CALIFORNIA:

Schwarzenegger defends nuclear, sugarcane ethanol

LOS ANGELES -- Former Gov. Arnold Schwarzenegger (R) lobbied for more nuclear plants and an end to tariffs on sugarcane ethanol imports yesterday.

Speaking at a North American carbon markets conference, Schwarzenegger said the need for energy security trumps the risk of radiation leaks. "We've got to go on building new nuclear plants," he said. "We need to get away from foreign oil, that's the most important thing."

He conceded that California's two nuclear plants might not be prepared to withstand an earthquake of the magnitude that struck Japan last month. "Our plants are not built for 9.0 earthquakes," he said. "That doesn't mean you should take them out, but you should learn from it."

"When a truck loses brakes, you don't go out of the trucking business, but you look at how to improve those brakes."

Schwarzenegger also advised federal policymakers to remove the 54-cent-per-gallon tariff on imported sugarcane-based ethanol. "It is a crime that we do not import the sugar-based biofuel from Brazil," he said. "It's not like corn-based fuels, which don't really reduce greenhouse gases the way we thought of. It is all in the end a lack of leadership in Washington."

Schwarzenegger's predecessor, Gov. Gray Davis (D), was more circumspect about nuclear's prospects but was bullish for the same reasons as Schwarzenegger. "I think we should take a look at nuclear," Davis said. "It's just insanity to base our energy policy on the whims of the global oil market."

California has had a moratorium on new nuclear plants for 35 years over spent-fuel concerns.
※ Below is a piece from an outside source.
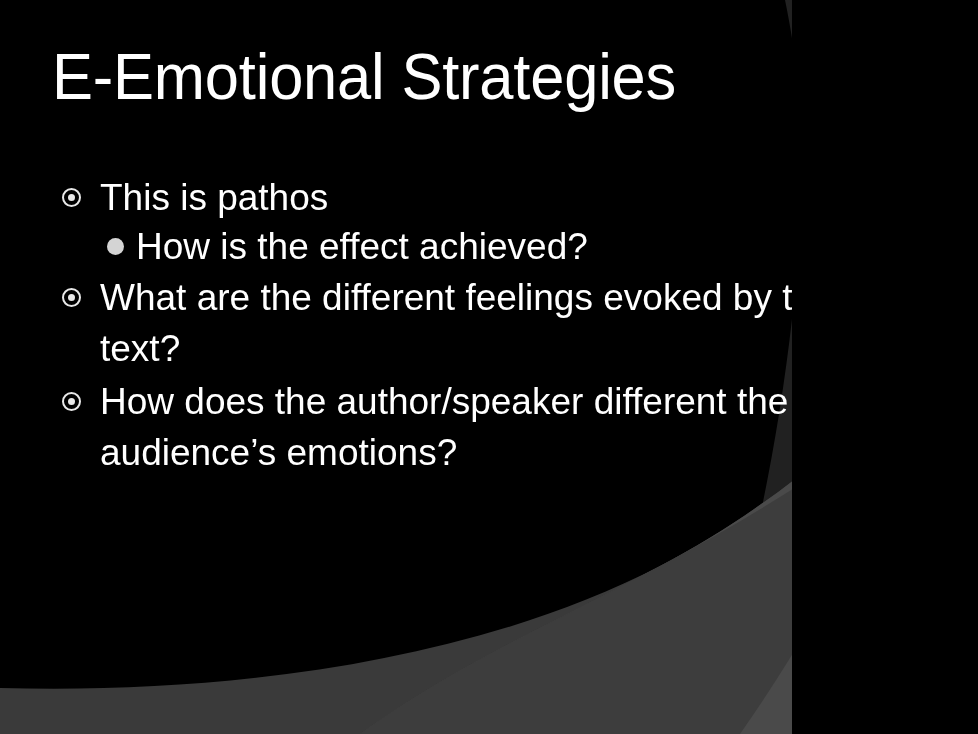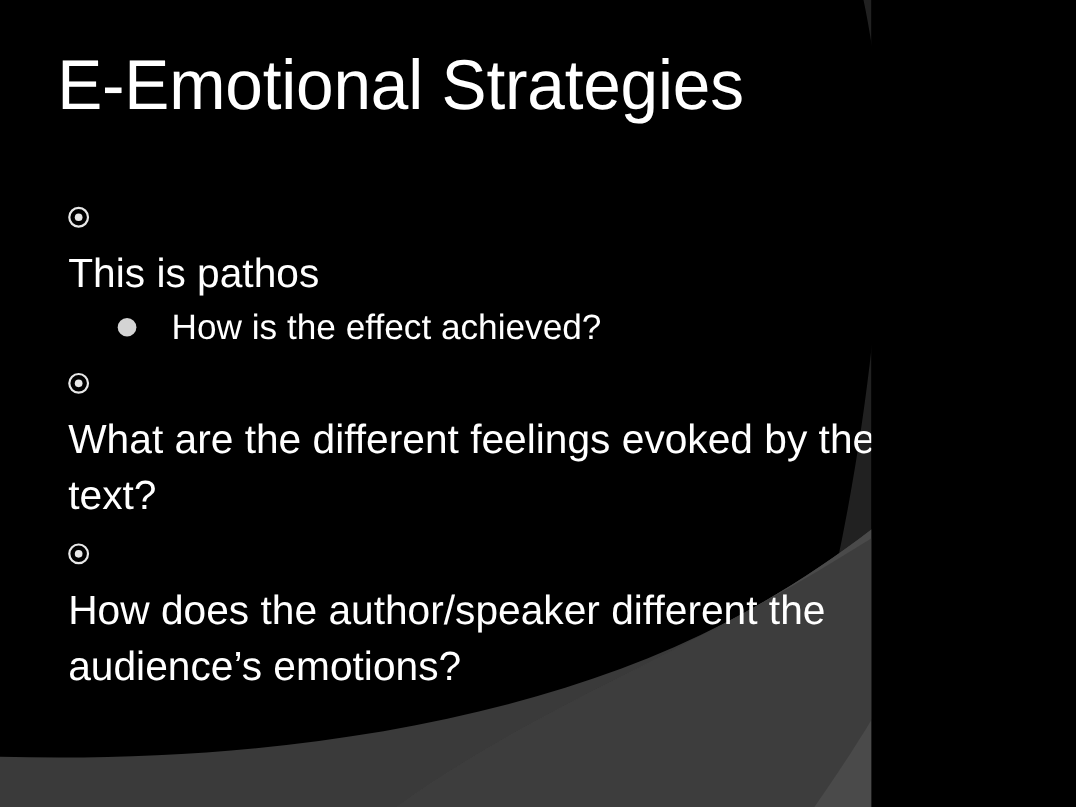"This is pathos" .bullet-row.level1 { flex-direction: column -> none }
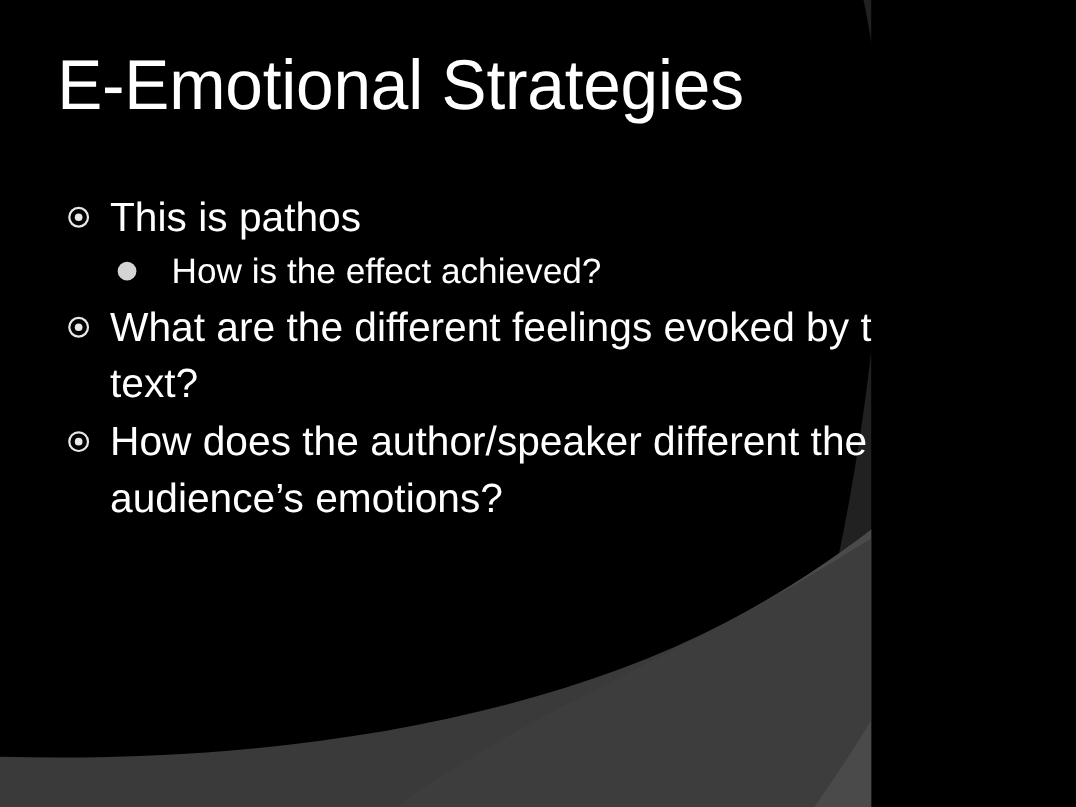"How is the effect achieved?" .level2 .bullet-text { font-size: 32px -> 37px; margin-left: 24px -> 4px }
But pragmatism should win out, Davis said. "Getting energy is a messy business," he said. "It's hard to get 100 percent of your electricity and transportation needs in a nice, clean way. It's just not going to happen."

That covers traditional renewables, as well, he said. "When we're trying to build renewables out in the desert and people say, 'I don't like the noise of the wind farms or the glare of the solar panels and don't want a transmission line coming within 5 miles of my home' -- get real! You have to make choices in life.

"At the end of the day there are going to be some difficult choices that the progressive movement will have to face up to."